From http request to dynamically rendering a webpage

Author: Admin
August 1, 2013
From http request to dynamically rendering a webpage

Overview

Emil Stenstrom put together an excellent high-level overview of the rendering process in the context of a modern web application; Now let’s go through an edited and updated version by Stanford.

1. You begin by typing a URL into address bar in your preferred browser or clicking a link.

2. The browser parses the URL to find the protocol, host, port, and path.

3. If HTTP was specified, it forms a HTTP request.

4. To reach the host, it first needs to translate the human readable host into an IP address,and it does this by doing a DNS lookup on the host.

5. Then a socket needs to be opened from the user’s computer to that IP address, on the port specified (most often port 80 for HTTP).

6. When a network connection is open, the HTTP request is sent to the host.
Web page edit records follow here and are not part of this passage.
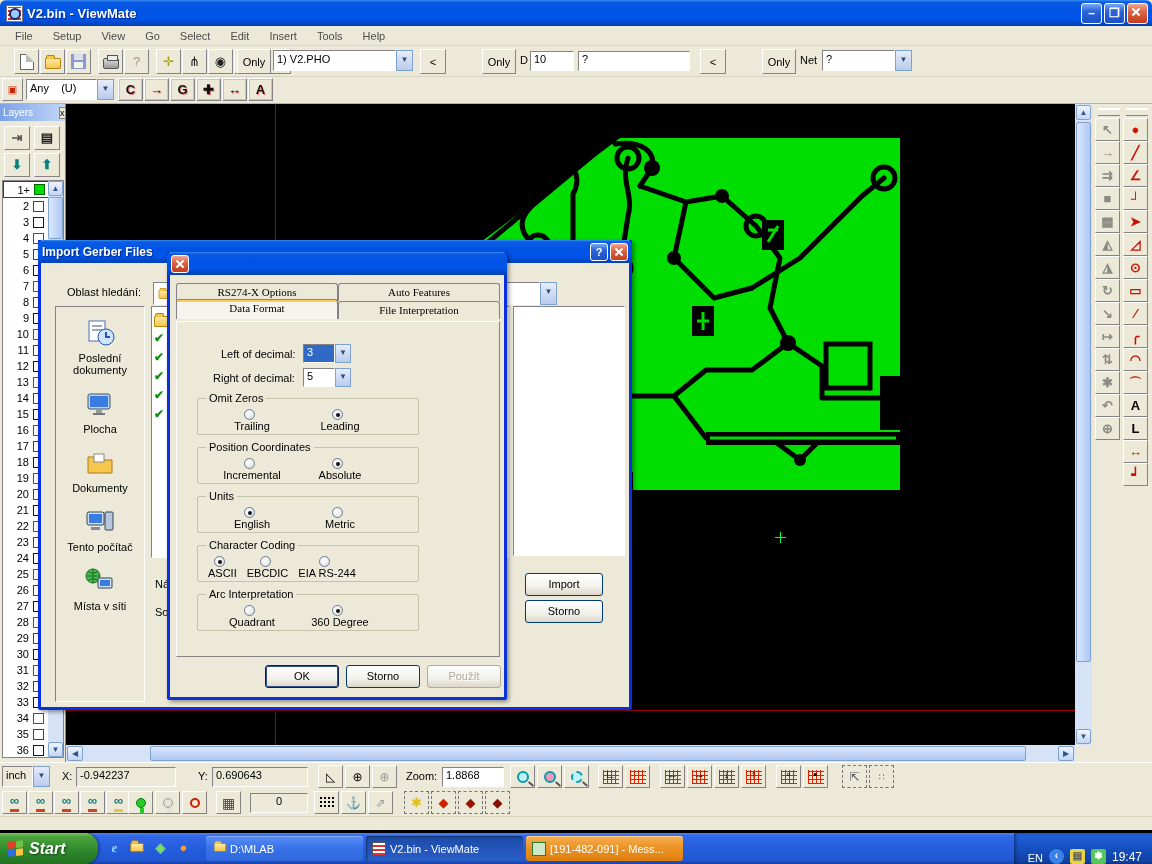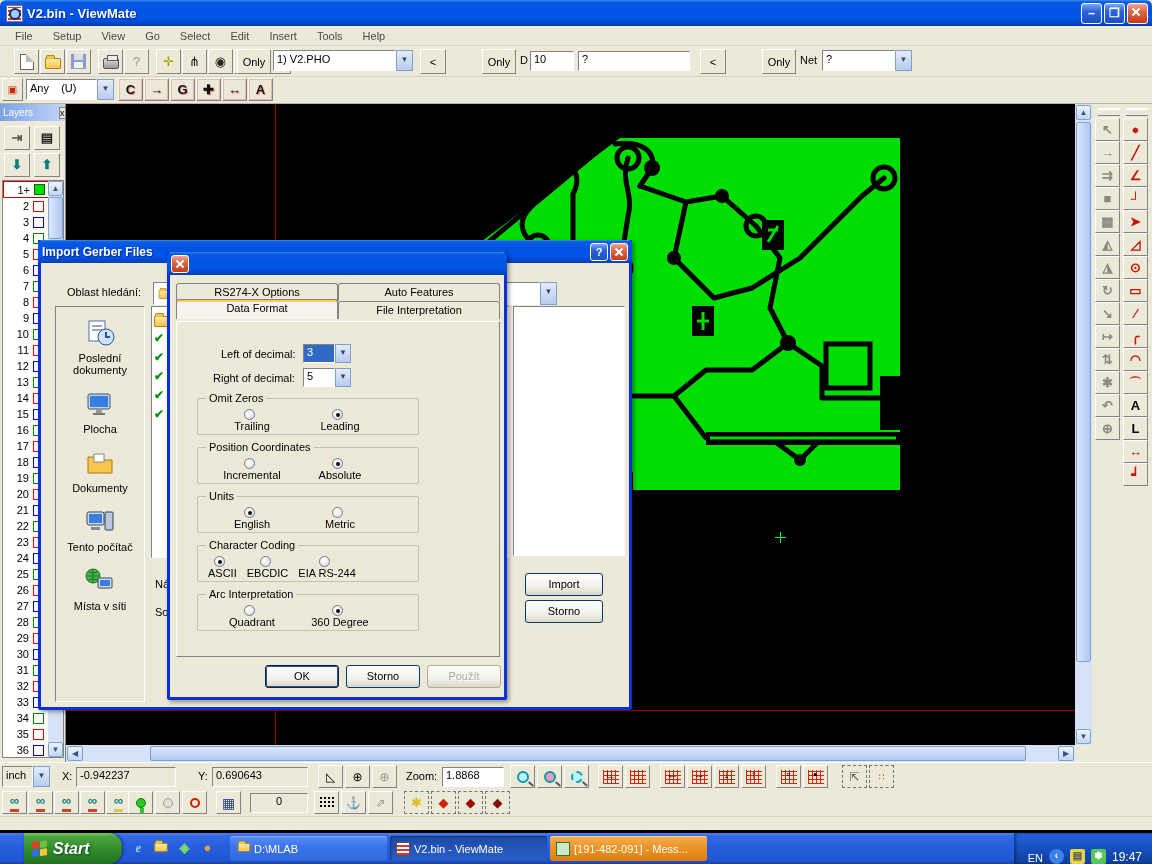--- a/index.html
+++ b/index.html
@@ -105,21 +105,21 @@
   .preview { position:absolute; left:472px; top:66px; width:112px; height:250px; background:#fff; border:1px solid; border-color:#848284 #fff #fff #848284; }
   .xpbtn { position:absolute; height:23px; border:1px solid #003c74; border-radius:3px;
     background:linear-gradient(180deg,#fefefe,#f2f1ea 60%,#dcd7c8); font-size:11px; text-align:center; line-height:21px; color:#000; }
   .xpbtn.default { box-shadow:inset 0 0 0 1px #30508c; border-color:#0a214d; }
   .xpbtn.dis { color:#aca899; text-shadow:1px 1px 0 #fff; border-color:#b4ab94; }
   .fname-lbl { position:absolute; left:114px; top:338px; } .ftype-lbl { position:absolute; left:114px; top:366px; }
 
   
   .tabs { position:absolute; left:6px; top:31px; width:324px; }
   .tabrow { display:flex; }
-  .tab { flex:1; height:18px; background:#ece9d8; border:1px solid #848284; border-bottom:none; border-radius:3px 3px 0 0; text-align:center; line-height:17px; color:#000; }
+  .tab { flex:1; height:18px; background:#ece9d8; border:1px solid #848284; border-bottom:none; border-radius:3px 3px 0 0; text-align:center; line-height:17px; color:#000;font-family:Liberation Serif, serif; }
   .tab.active { background:#f5f4ee; height:20px; margin-top:-2px; position:relative; z-index:2; border-color:#848284; box-shadow:inset 0 2px 0 #ffcc55; }
   .tabpage { position:absolute; left:6px; top:69px; width:324px; height:336px; background:#ece9d8; border:1px solid; border-color:#fff #848284 #848284 #fff; }
   .fld-lbl { position:absolute; color:#000; }
   .mini-combo { position:absolute; display:flex; width:48px; height:19px; }
   .mini-combo .cv { flex:1; border:1px solid; border-color:#848284 #fff #fff #848284; background:#fff; padding:1px 3px; }
   .mini-combo .cv.sel { background:#316ac5; color:#fff; }
   .mini-combo .ca { width:16px; background:linear-gradient(180deg,#e6ecf9,#b9cbec); border:1px solid #7da2ce; color:#2d4d77; font-size:8px; line-height:16px; text-align:center; }
   .group { position:absolute; left:20px; width:222px; height:37px; border:1px solid #c5c2aa; border-radius:2px; }
   .group .gtitle { position:absolute; left:8px; top:-7px; background:#ece9d8; padding:0 3px; color:#000; }
   .group .opts { position:absolute; left:10px; top:10px; right:4px; display:flex; align-items:center; }
@@ -142,21 +142,21 @@
   .mag::after { content:""; position:absolute; left:9px; top:10px; width:6px; height:2px; background:#555; transform:rotate(40deg); }
   .glasses { color:#0b7e7e; font-weight:bold; font-size:13px; line-height:10px; }
   .gl-accent { display:block; height:3px; margin-top:1px; }
   .bulb { width:10px; height:10px; border-radius:50%; position:relative; }
   .bulb::after { content:""; position:absolute; left:3px; top:9px; width:4px; height:5px; background:inherit; }
   .diamond-btn { border:1px dashed #777 !important; }
 
   
   .taskbar { position:absolute; left:0; top:833px; width:1152px; height:31px;
     background:linear-gradient(180deg,#4f83f2 0%,#3168e8 10%,#245ddb 50%,#2157d3 88%,#16folder 100%, #1941a5 100%); z-index:30;
-    background:linear-gradient(180deg,#4f83f2 0%,#3168e8 10%,#245ddb 50%,#2157d3 88%,#1941a5 100%); display:flex; align-items:center;padding-left:24px; }
+    background:linear-gradient(180deg,#4f83f2 0%,#3168e8 10%,#245ddb 50%,#2157d3 88%,#1941a5 100%); display:flex; align-items:center; }
   .startbtn { width:98px; height:31px; border-radius:0 14px 14px 0;
     background:linear-gradient(180deg,#7ec463 0%,#4aa33c 12%,#2f8a2c 55%,#227021 100%);
     display:flex; align-items:center; padding-left:8px; gap:5px; box-shadow:1px 0 3px rgba(0,0,0,.5); }
   .startbtn .flag { width:16px; height:16px; display:grid; grid-template-columns:7px 7px; grid-template-rows:7px 7px; gap:1px; transform:skewY(-6deg); }
   .startbtn .flag i { border-radius:1px; }
   .startbtn .stext { color:#fff; font-size:16px; font-weight:bold; font-style:italic; text-shadow:1px 1px 2px #14481a; }
   .qlaunch { display:flex; align-items:center; gap:6px; padding:0 8px; }
   .qicon { width:17px; height:17px; border-radius:2px; text-align:center; line-height:16px; font-size:13px; font-weight:bold; }
   .tasks { display:flex; gap:3px; margin-left:6px; }
   .taskbtn { width:157px; height:25px; border-radius:3px; display:flex; align-items:center; gap:4px; padding:0 6px;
The details
of this connection are specified in the 7-layer OSI model.

7. The host forwards the request to the server software (most often Apache) configured to
listen on the specified port.

8. The server inspects the request (most often only the path), and the subsequent behavior
depends on the type of site.

For Static content:

– The HTTP response does not change as a function of the user, time of day, geographic location, or other parameters (such as HTTP Request headers).
– In this case a fast static web server like nginx can rapidly serve up the same HTML/CSS/JS and binary files (jpg, mp4, etc.) to each visitor.
– Academic webpages are good examples of static content: the experience is the same for each user and there is no login.

For Dynamic content:

– The HTTP response does change as a function of the user, time of day, geographical
location, or the like.
– In this case you will usually forward dynamic requests from a web-server like nginx (or Apache) to a constantly running server-side daemon (like mod_wsgi hosting Django or node.js behind nginx), with the static requests intercepted and returned by nginx (or even before via caching layers).
– The server-side web framework you use (such as Python / Django, Ruby / Rails, or node.js / Express) gets access to the full request, and starts to prepare a HTTP response. A web framework is a collection of related libraries for working with HTTP responses and requests (and other things); for example, here’s the Express request and response APIs, which allow programmatic manipulation of requests/responses as Javascript objects.
– To construct the HTTP response a relational database is often accessed. You can think of a relational database as a set of tables similar to Excel tables, with links between rows (example database schema).
– While sometimes raw SQL is used to access the database, modern web frameworks allow engineers to access data via so-called Object-Relational Mappers (ORMs), such as sequelize.js (for node.js) or the Django ORM (for Python).
The ORM provides a high-level way of manipulating data within your language after defining some models. (Example models / instances in sequelize.js).
– The specific data for the current HTTP request is often obtained via a database search using the ORM (example), based on parameters in the path (or data) of the request.
– The objects created via the ORM are then used to template an HTML page (server-side templating), to directly return JSON (for usage in APIs or clientside templating ), or to otherwise populate the body of the HTTP Response.
This body is then conceptually put in an envelope with HTTP Response headers as metadata labeling that envelope.
– The web framework then returns the HTTP response back to the browser.

9. The browser receives the response. Assuming for now that the web framework used server-side templating and return HTML, this HTML is parsed. Importantly, the browser must be robust to broken or misformatted HTML.

10. A Document Object Model (DOM) tree is built out of the HTML. The DOM is a tree structure representation of a webpage. This is confusing at first as a webpage may look planar rather than hierarchical, but the key is to think of a webpage as composed of chapter headings, subsections, and subsubsections (due to HTML’s ancestry as a
descendant of SGML, used for formatting books).

11. All browsers provide a standard programmatic Javascript API for interacting with the DOM, though today most engineers manipulate the DOM through the cross-browser JQuery library or higher-level frameworks like Backbone. Compare and contrast JQuery with the legacy APIs to see why.

12. New requests are made to the server for each new resource that is found in the HTML source (typically images, style sheets, and JavaScript files). Go back to step 3 and repeatfor each resource.

13. CSS is parsed, and used to annotate each node in the DOM tree with style information on how it should render. CSS controls appearance.

14. Javascript is parsed and executed, and DOM nodes are moved and style information is updated accordingly. That is, Javascript controls behavior, and the Javascript executed on page load can be used to move nodes around or change appearance (by updating or setting CSS styles).

15. The browser renders the page on the screen according to the DOM tree and the final style information for each node.

16. You see the webpage and can interact with it by clicking on buttons or submitting forms.Every link you click or form you submit sends another HTTP request to a server, and the process repeats.

To recap, this is a good overview of what happens on the server and then the client (in this case the browser) when you navigate to a URL. Quite a miracle, and that’s just what happens when you click a link.